Can we talk? As a journalist, Zernike strongly resembles Wildstein as a traffic planner. At best, her work is clownishly bad. Presumably, it’s less than honest.
At any rate, this is the way the world was told that there was no traffic study. The data collection simply wasn’t reported at all; a ridiculous rationale was concocted; readers were told that “bridge workers” said there was no study at all. Given the length of the Times’ reports, that would be a harlequin’s account of what actually happened that week.
That said, the Times has crafted our nation’s stories in this manner for a long time. These practices date to the days when the Times invented the Whitewater scandal. They date to the days when the New York Times reinvented Al Gore as a liar.
Earlier this month, these same practices prevailed when the Times continued to misparaphrase and even misquote Susan Rice. Kate Zernike may be a clown, but she belongs to a troupe.
On the bright side, we keep getting handed our simple-ass tales, the ones which are easy to read in the morning.
Sometimes these silly novelized tales cut in “our” direction. Quite often, they’ve they cut the other way.
It’s stunning to see the way the we liberals continue accepting this practice. But that's just what we do.
Success in the afternoon: After the two “bridge workers” testified, Port Authority executive director Patrick Foye took his time on the stage.
It was Foye who ordered the lanes reopened on September 13. In his testimony, he spoke quite favorably of Bill Baroni, quite harshly about David Wildstein.
He also gave assembly members a talking point they had been seeking all day:
ASSEMBLYWOMAN STENDER (12/9/13): Okay. You said you’ve had a number of conversations with Mr. Baroni regarding this incident.“Thank you,” the assemblywoman said. We’ll guess she really meant it.
STENDER: Did he, at any time during those conversations, explain why this decision was made on the part of Wildstein to do these lane closures?
FOYE: Traffic study.
STENDER: And that was the best he could give you, or gave you, in terms of rationale for causing all of this?
FOYE: That was the rationale.
STENDER: Okay. You know there’s been a lot of speculation that these lane closures were done for political purpose because of the issues with the mayor in Fort Lee. And when you’ve had these conversations with Wildstein, did he make any reference to his decision having to have political purpose?

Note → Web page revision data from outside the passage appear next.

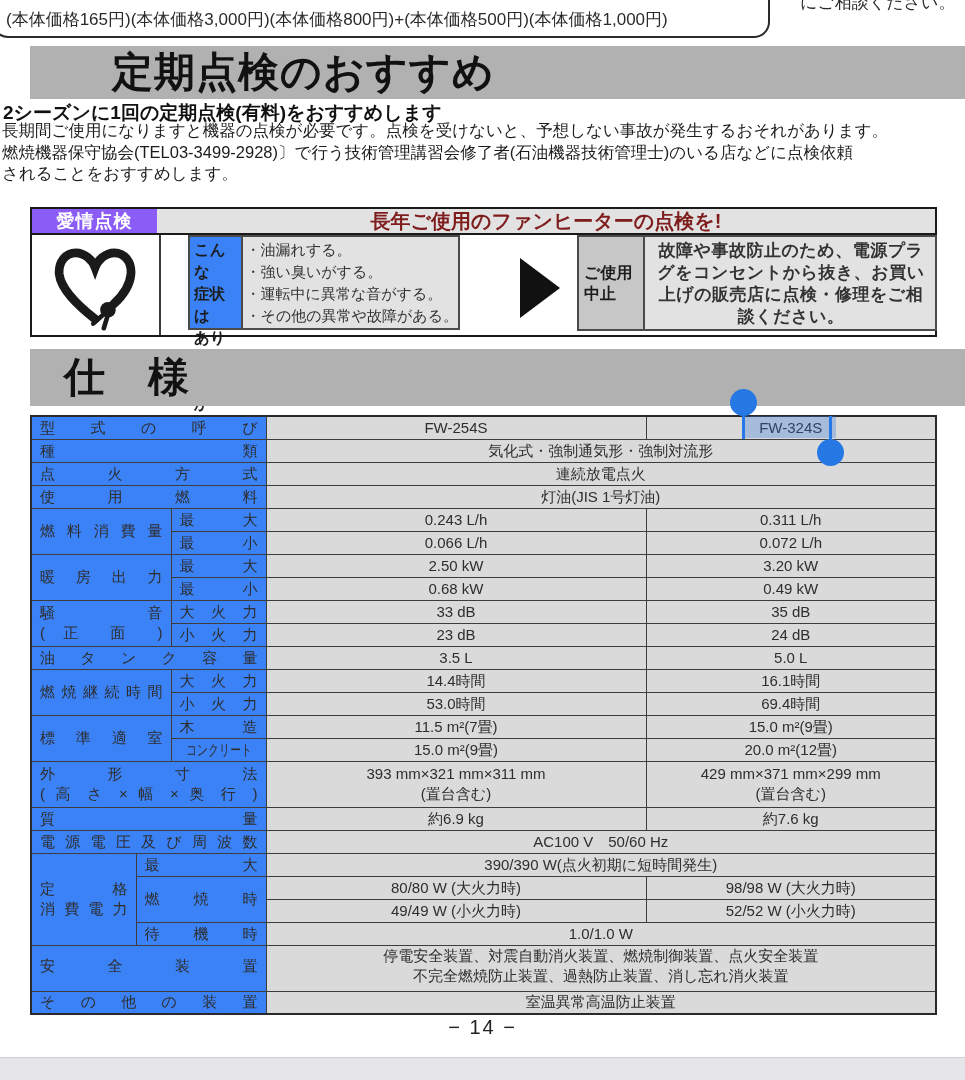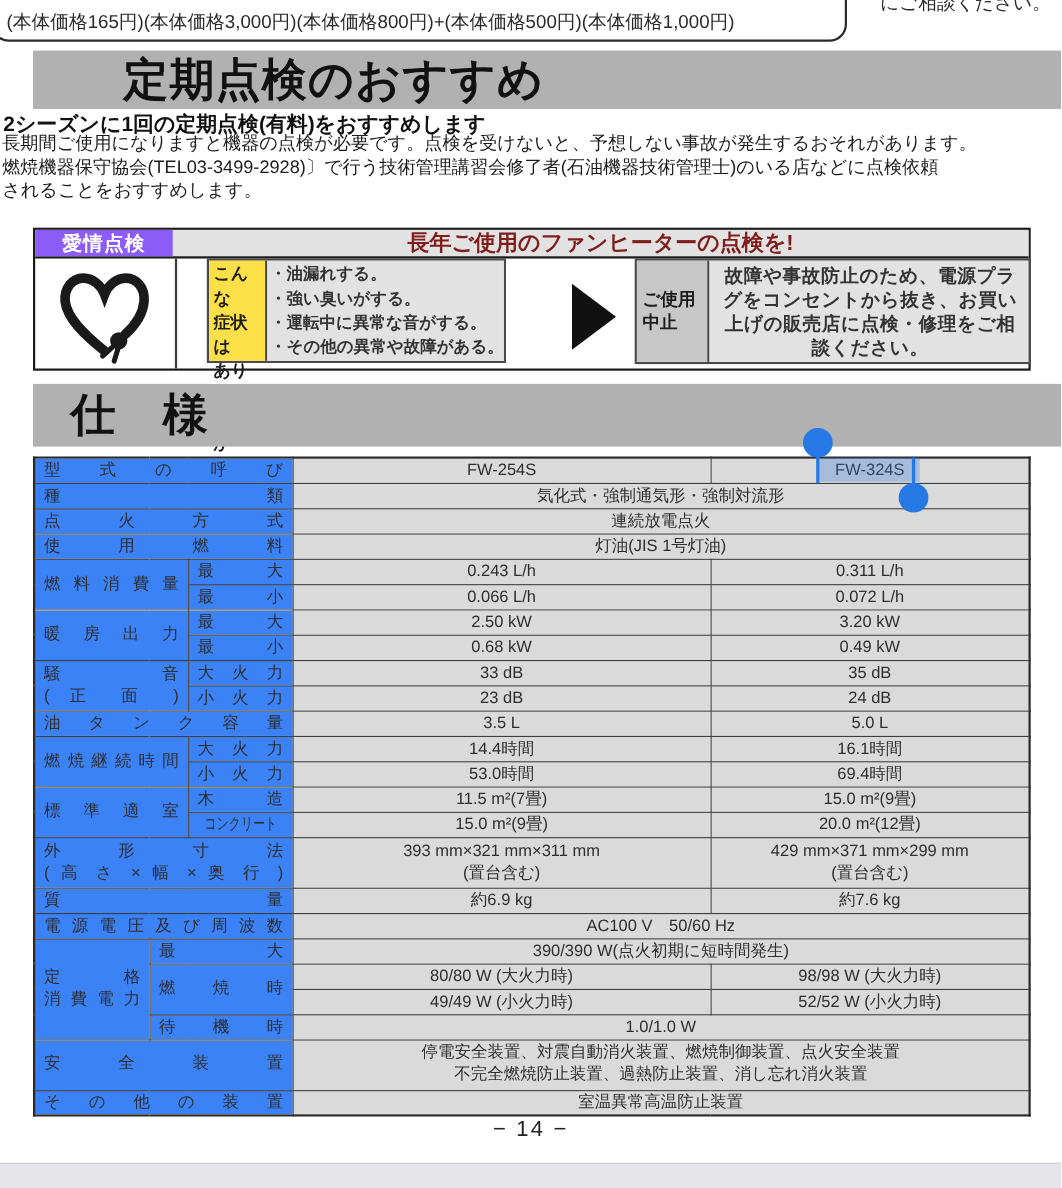--- a/index.html
+++ b/index.html
@@ -31,7 +31,7 @@
   .heart-cell svg{position:absolute;left:18px;top:4px;}
   .symptom-box{position:absolute;left:156px;top:26px;width:272px;height:95px;border:2px solid #4a4a4a;
     box-sizing:border-box;display:flex;}
-  .symptom-label{width:64px;background:#fde047;border-right:2px solid #4a4a4a;box-sizing:border-box;
+  .symptom-label{width:64px;background:#3b82f6;border-right:2px solid #4a4a4a;box-sizing:border-box;
     font-size:15.5px;font-weight:bold;color:#1c1c1c;padding:2px 0 0 4px;line-height:22px;}
   .symptom-list{flex:1;background:#e2e2e2;font-size:15px;font-weight:bold;color:#333;
     padding:2px 0 16px 3px;line-height:22px;white-space:nowrap;}

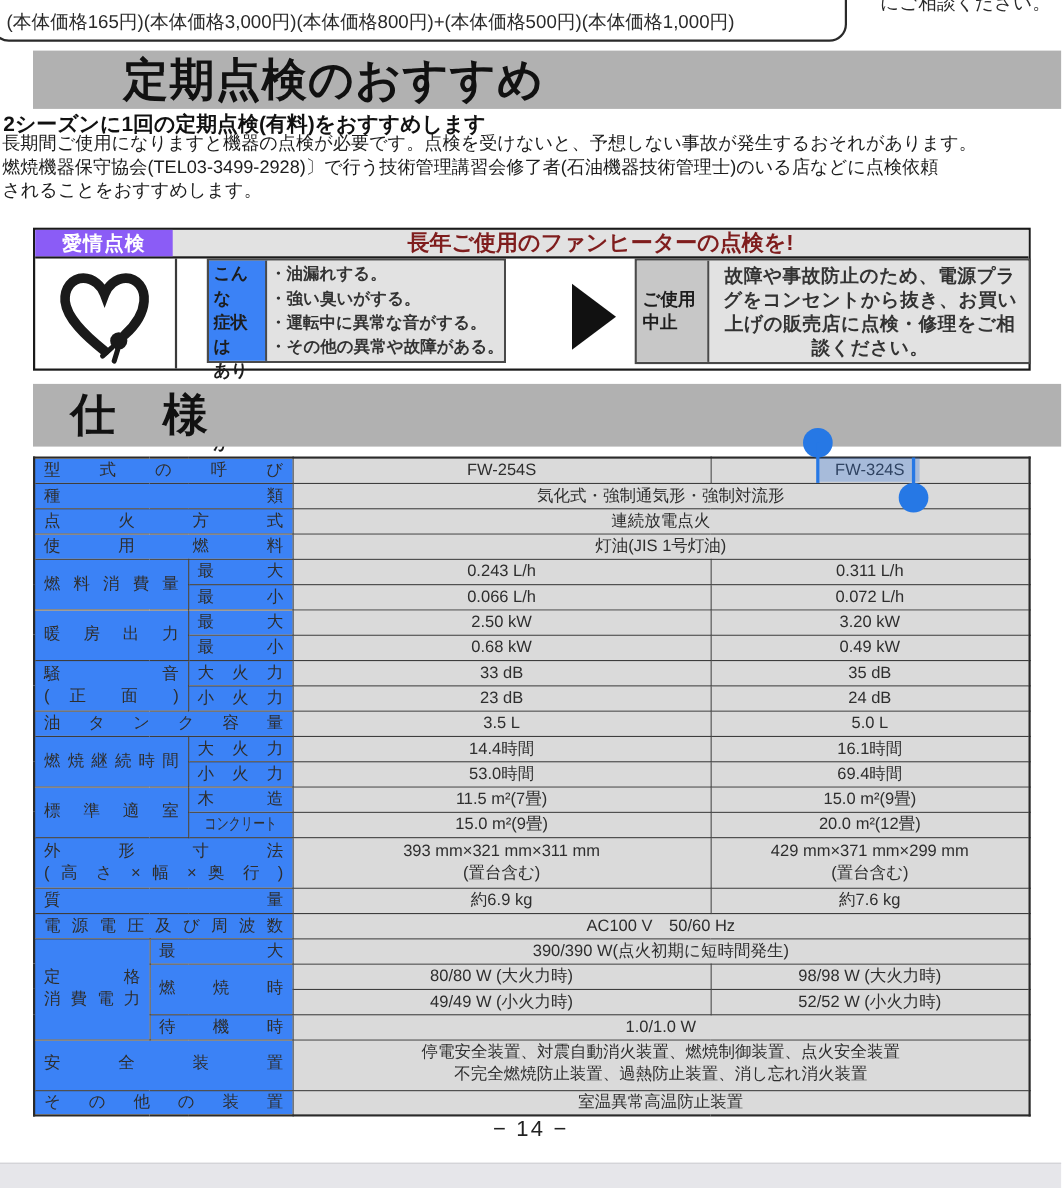--- a/index.html
+++ b/index.html
@@ -33,7 +33,7 @@
     box-sizing:border-box;display:flex;}
   .symptom-label{width:64px;background:#3b82f6;border-right:2px solid #4a4a4a;box-sizing:border-box;
     font-size:15.5px;font-weight:bold;color:#1c1c1c;padding:2px 0 0 4px;line-height:22px;}
-  .symptom-list{flex:1;background:#e2e2e2;font-size:15px;font-weight:bold;color:#333;
+  .symptom-list{flex:1;background:#e2e2e2;font-size:15px;font-weight:normal;color:#333;
     padding:2px 0 16px 3px;line-height:22px;white-space:nowrap;}
   .arrow{position:absolute;left:488px;top:49px;width:0;height:0;
     border-top:30px solid transparent;border-bottom:30px solid transparent;border-left:40px solid #111;}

FOYE: So, Vice Chair, just to be clear, I’ve had no conversations with Wildstein. I’ve spoken with Deputy Executive Director Bill Baroni. And the answer to your question is no.
STENDER: So you accepted their statement, their rationale that they put people at risk, and spent money, and created tremendous upheaval solely for the purpose of a traffic study?
FOYE: I don’t.
STENDER: You don’t. Why do you think they did it?

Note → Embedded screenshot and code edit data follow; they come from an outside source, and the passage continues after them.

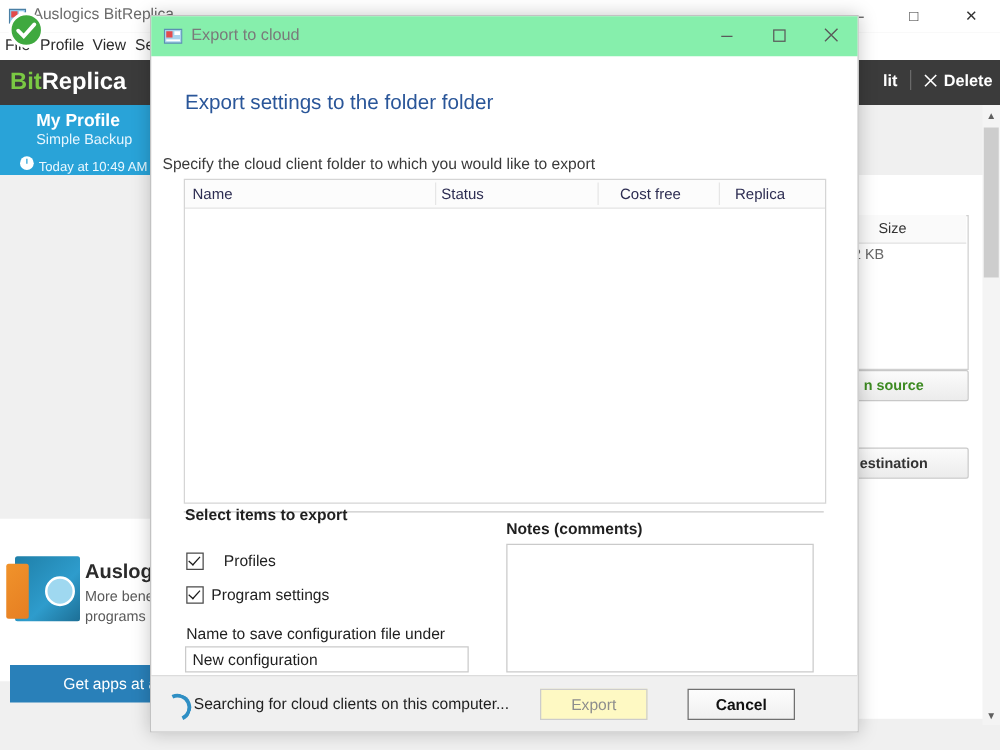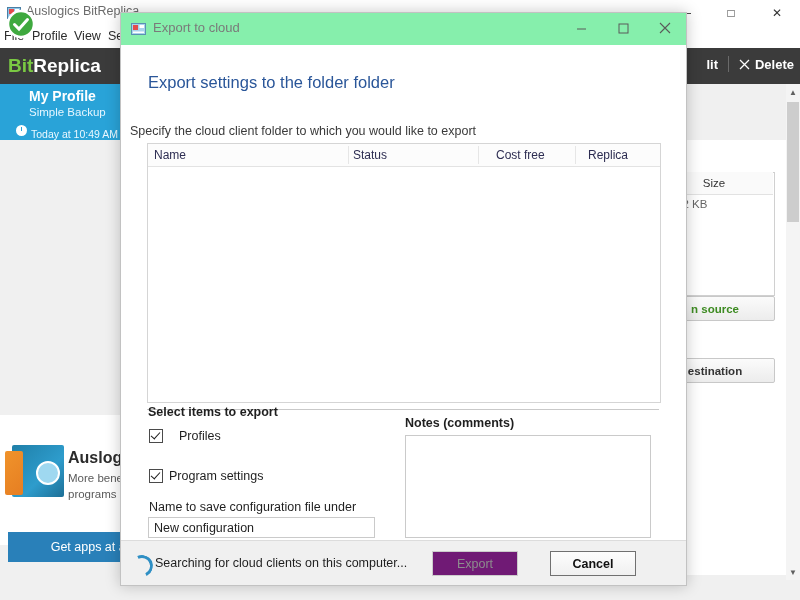--- a/index.html
+++ b/index.html
@@ -443,7 +443,7 @@
     color: #1f1f1f;
     white-space: nowrap;
   }
-  .cb-profiles { top: 416px; gap: 16px; }
+  .cb-profiles { top: 429px; gap: 16px; }
   .cb-settings { top: 456px; }
   .cbox {
     width: 12px; height: 12px;

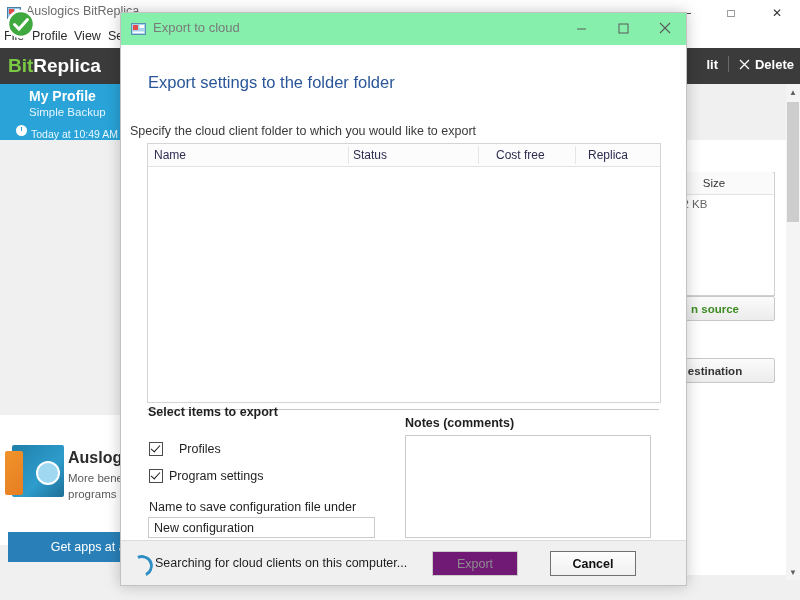--- a/index.html
+++ b/index.html
@@ -537,7 +537,7 @@
     left: 311px;
     color: #8d8d8d;
     border-color: #cccccc;
-    background: #701a75;
+    background: #fef9c3;
   }
   .btn-cancel {
     left: 429px;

FOYE: I’m not aware of any traffic study. I don’t know why it was done.
STENDER: Thank you.
On several occasions, Foyre repeated his point; he “wasn’t aware of a traffic study.” No one asked him what he meant by that statement.
Did he mean there had been no written report? Was he disputing what Fulton and Durando said about the data collection? Was he saying the data collection had just been a hoax, a beard designed to hide Wildstein's real motive?
No one asked him what he meant. We’d say the reason was fairly obvious. Foye had stated the desired point. Why ruin a good thing by asking him what he meant?
In similar ways, folk like Zernike took their dictation from John McCain in September 2012.
According to McCain, Ambassador Rice had said all kinds of things about Benghazi, things she hadn’t actually said. But in that case, the “press corps” took their story lines from McCain. Rice was hurled to her death.
This is the way the process works. In that earlier case, folk like Zernike bowed to McCain. In this case, they bowed to assembly Dems, even transmitting the bogus claim about the high school friendship.
In each case, you’re handed a silly, simplified tale. You’re handed a prefab novel, the sort of simplified story these simple, empty heads like.
A lot of those stories have hurt liberals badly, but we just keep lapping them up. We leave the Zernikes in charge.